What is Cambodia’s record on refugees?
Cambodia currently has only 68 refugees and 12 asylum seekers. The Jesuit Refugee Service (JRS) provides most of their support, such as filing paperwork and finding accommodation. However, Sister Denise Coghlan, JRS Cambodia director, told reporters that JRS would not have enough money to support the additional refugees.
According to Vivian Tan, regional press officer for UNHCR in Bangkok, “local integration has been challenging for the existing refugees [in Cambodia]. Sending large numbers of refugees to Cambodia could challenge its ability to absorb them in a sustainable way.”
Cambodia ranks 136 out of 187 countries in the UN’s 2014 Human Development Index; 20 percent of the population lives on less than $1.15 per day, according to the World Bank, and “many people who have escaped poverty are still at high risk of falling back into poverty.” The country of 15 million people received $1.06 billion in foreign aid in 2013; $68 million came from Australia.
In December 2009 Cambodia forcibly returned 20 ethnic Uighurs from China who were seeking political asylum, drawing widespread criticism: Cambodia failed to adhere to its obligations under the 1951 Refugee Convention, which forbids such returns. It received Chinese aid within days of the move.
What are the remaining grey areas?
The Australia-Cambodia MoU does not specify how much money will be allocated for temporary accommodation and basic needs – or who will decide how the money is budgeted. For example, the MoU mandates that temporary accommodation be provided until the refugees have achieved “basic Khmer language skills”, a threshold that is undefined in the guidelines.
“It is not currently clear how much or by what mechanisms support will be provided to the refugees,” said Wan-Hea Lee, representative of the Office of the High Commissioner for Human Rights (OHCHR) in Cambodia. “Whether this should be a concern will depend on the clarity that is shed by both governments on the level and areas of financial support to be provided.”
In Australia, money remains at the centre of the debate. Morrison claims OSB has saved the country billions by reducing the number of people reaching Australia’s shores. In March 2014 he cut free legal services for asylum seekers, saving US$88 million.

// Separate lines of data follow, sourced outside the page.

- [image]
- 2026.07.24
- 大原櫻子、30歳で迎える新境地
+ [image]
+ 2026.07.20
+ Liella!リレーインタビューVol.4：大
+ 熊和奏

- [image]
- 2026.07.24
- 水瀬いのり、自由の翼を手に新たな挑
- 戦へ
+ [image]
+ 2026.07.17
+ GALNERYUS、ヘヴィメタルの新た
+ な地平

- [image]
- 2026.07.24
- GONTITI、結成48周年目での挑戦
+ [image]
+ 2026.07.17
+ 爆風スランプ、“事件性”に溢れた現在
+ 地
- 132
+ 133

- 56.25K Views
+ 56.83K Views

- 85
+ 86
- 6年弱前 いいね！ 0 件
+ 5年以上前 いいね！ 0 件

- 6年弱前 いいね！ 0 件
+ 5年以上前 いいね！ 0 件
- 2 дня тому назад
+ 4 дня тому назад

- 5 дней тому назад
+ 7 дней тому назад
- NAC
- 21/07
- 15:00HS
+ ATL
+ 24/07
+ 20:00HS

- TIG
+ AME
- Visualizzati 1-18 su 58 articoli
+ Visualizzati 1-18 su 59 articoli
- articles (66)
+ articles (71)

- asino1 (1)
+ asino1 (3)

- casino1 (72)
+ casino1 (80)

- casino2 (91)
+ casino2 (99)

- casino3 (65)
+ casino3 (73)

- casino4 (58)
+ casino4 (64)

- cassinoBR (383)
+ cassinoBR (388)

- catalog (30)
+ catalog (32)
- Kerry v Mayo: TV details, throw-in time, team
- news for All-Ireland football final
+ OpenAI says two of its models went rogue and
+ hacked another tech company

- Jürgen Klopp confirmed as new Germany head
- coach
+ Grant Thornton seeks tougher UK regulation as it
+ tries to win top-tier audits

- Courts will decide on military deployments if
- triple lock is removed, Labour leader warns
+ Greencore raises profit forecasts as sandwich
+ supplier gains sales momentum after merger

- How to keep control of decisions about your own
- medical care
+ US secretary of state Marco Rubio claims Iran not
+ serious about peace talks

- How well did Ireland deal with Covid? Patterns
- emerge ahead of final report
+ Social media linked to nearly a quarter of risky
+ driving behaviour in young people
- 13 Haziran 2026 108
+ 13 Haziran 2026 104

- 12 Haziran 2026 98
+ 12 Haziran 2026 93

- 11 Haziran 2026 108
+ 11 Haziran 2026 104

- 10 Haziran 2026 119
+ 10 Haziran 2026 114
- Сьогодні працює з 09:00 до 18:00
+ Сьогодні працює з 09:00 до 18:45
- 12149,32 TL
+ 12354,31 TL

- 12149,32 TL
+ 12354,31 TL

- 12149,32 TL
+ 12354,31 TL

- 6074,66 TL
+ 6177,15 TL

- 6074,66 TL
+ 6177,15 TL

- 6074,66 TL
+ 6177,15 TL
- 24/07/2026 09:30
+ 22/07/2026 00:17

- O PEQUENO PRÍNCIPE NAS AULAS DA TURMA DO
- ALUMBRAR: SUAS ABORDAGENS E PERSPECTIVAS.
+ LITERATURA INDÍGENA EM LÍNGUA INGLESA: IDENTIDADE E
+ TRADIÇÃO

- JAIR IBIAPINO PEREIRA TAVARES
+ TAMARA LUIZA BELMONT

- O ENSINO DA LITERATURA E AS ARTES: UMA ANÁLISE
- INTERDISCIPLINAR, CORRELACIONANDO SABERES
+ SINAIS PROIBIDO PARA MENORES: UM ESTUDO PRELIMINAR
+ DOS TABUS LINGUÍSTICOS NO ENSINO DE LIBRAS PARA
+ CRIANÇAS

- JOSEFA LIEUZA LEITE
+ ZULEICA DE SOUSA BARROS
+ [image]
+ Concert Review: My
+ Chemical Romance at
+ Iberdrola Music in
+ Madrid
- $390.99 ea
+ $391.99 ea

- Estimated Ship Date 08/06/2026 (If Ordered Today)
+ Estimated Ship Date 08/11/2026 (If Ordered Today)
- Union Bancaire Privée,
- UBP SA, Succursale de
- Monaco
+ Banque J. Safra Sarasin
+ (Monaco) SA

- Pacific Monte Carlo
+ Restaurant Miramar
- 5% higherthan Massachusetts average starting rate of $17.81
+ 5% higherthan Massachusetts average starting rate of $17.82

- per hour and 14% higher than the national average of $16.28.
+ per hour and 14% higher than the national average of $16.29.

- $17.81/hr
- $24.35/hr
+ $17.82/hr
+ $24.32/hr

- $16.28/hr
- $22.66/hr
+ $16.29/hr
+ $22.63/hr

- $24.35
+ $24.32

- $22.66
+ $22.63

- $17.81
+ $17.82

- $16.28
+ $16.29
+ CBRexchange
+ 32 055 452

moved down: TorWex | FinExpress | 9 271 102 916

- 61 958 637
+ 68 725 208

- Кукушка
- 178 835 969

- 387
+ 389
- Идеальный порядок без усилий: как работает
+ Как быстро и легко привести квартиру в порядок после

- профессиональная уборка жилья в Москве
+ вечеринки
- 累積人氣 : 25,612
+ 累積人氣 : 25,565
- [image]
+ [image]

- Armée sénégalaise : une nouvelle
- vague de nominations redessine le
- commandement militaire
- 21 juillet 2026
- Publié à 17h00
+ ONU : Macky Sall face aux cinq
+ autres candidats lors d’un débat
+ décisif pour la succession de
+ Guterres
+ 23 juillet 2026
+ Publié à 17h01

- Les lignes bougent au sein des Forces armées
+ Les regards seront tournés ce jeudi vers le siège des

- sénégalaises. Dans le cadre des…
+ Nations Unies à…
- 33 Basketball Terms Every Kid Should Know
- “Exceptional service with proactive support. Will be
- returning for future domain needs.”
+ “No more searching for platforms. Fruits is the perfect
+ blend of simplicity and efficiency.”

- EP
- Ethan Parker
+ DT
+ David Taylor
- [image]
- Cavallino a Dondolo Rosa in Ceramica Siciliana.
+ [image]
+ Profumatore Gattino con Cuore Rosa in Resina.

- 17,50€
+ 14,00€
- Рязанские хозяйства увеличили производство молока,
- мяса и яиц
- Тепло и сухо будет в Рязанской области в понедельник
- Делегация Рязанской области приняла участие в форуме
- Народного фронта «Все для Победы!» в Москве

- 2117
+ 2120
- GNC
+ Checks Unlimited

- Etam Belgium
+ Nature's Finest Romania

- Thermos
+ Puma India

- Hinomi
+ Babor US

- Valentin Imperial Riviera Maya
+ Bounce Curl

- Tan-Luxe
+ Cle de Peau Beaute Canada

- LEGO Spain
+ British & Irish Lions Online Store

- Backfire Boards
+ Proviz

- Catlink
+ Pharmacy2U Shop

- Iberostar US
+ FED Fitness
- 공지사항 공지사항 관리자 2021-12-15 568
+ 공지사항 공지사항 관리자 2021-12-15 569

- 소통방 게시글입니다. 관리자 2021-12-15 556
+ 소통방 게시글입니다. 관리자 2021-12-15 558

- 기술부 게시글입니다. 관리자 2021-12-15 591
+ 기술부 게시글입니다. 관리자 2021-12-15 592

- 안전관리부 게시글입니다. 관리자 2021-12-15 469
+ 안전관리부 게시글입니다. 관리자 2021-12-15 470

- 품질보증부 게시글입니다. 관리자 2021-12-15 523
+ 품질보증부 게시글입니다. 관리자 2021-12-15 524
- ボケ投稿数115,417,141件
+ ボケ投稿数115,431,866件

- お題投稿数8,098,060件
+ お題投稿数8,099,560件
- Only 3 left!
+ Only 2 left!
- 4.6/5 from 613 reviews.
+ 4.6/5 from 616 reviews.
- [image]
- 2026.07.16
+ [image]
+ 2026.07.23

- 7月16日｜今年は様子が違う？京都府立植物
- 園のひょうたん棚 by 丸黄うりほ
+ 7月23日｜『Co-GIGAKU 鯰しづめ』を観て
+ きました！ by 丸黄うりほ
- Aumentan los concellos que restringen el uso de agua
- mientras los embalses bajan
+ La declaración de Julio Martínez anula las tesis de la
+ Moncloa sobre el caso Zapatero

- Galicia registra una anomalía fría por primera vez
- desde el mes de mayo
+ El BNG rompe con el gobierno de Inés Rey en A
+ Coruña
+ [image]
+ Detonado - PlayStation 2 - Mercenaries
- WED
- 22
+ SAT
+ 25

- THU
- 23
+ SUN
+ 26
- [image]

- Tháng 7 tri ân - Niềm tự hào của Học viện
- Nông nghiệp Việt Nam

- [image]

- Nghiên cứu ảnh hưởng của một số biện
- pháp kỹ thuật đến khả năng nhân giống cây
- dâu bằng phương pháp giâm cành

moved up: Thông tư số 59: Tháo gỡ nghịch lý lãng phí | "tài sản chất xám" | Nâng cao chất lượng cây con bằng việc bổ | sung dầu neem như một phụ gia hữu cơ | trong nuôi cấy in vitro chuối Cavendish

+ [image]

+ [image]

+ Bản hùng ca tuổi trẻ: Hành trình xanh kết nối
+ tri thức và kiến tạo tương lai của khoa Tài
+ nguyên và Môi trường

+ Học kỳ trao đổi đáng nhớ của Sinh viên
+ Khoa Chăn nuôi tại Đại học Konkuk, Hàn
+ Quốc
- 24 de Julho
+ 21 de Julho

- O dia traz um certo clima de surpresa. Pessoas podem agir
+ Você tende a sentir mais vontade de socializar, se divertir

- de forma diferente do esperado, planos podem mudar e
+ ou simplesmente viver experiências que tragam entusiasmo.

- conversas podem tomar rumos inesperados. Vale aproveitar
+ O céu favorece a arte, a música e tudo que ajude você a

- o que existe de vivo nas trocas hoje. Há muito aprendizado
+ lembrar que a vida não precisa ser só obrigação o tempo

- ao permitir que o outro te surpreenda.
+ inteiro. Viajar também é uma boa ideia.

Others see cuts and spending as misdirected. According to the Refugee Action Coalition, detaining a single asylum seeker on Manus or Nauru costs $309,000 per year, whereas the cost of supporting those living outside detention centers and in communities is only $9,300 per year.
“We should be investing some of the billions of dollars we currently spend on border protection and detention into an efficient UNHCR-led refugee determination process in Indonesia,” said officials at the Victoria-based Asylum Seeker Resource Centre, pointing to the bottlenecking in the asylum system there as Australia’s deterrence regime heaps pressure on neighboring countries.
According to HRLC, if the Australian bill passes, it will amend the Maritime Powers Act to “widen ministerial discretion, marginalize international law and due process, and wind back the ability of Australian courts to scrutinize the Government’s treatment of people seeking Australia’s protection.”
This will mean, among other changes, that asylum seekers who arrive by boat can be subjected to rapid administrative assessments, deportation proceedings for them can skip the step of first considering their asylum claims (a departure from Australia’s non-refoulement obligations), and children born to “unauthorized maritime arrivals” (UMAs) on Australian soil be classified as UMAs automatically as well, triggering mandatory detention and possible transfer to Nauru.